DATA SHOWN:
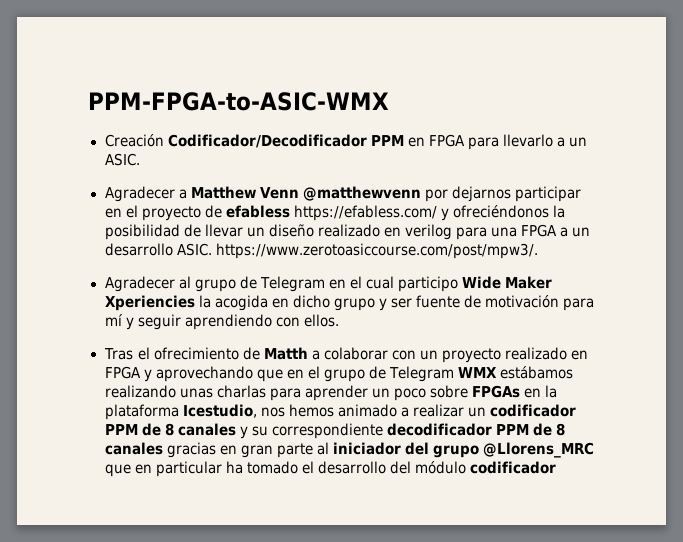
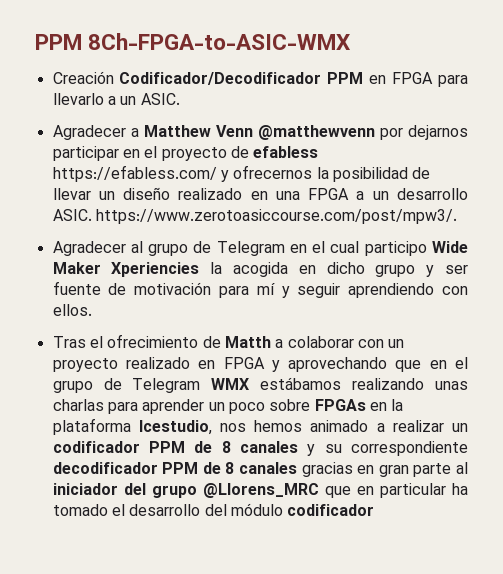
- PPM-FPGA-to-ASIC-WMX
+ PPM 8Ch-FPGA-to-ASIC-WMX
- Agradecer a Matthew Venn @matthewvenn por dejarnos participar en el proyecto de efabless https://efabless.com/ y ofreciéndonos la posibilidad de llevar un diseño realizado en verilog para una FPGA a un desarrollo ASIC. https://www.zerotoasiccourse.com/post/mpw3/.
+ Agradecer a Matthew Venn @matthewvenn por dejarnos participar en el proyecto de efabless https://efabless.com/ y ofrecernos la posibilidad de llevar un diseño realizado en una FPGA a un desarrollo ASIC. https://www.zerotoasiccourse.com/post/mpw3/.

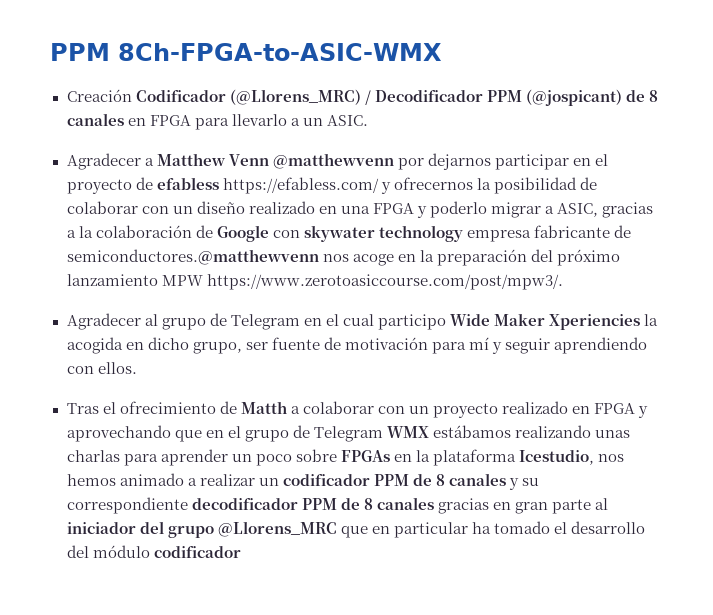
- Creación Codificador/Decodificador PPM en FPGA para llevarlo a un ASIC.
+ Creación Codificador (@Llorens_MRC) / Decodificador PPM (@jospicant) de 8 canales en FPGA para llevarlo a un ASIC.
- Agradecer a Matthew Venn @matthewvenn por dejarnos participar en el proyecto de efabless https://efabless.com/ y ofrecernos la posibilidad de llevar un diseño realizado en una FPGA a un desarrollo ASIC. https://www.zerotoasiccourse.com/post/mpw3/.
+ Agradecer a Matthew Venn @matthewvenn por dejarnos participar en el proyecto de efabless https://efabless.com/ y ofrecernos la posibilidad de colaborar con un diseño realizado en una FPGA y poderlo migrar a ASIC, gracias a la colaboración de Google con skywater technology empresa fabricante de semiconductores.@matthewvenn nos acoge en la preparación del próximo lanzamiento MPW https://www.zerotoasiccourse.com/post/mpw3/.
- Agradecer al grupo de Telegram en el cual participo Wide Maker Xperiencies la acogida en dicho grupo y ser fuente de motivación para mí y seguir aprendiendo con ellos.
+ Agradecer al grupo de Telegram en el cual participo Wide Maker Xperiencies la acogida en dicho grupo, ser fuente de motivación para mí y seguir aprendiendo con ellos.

ASSIGNMENT:
Report how many lines above contain the string "Xperiencies". Please write the number only.

TASK OUTPUT:
2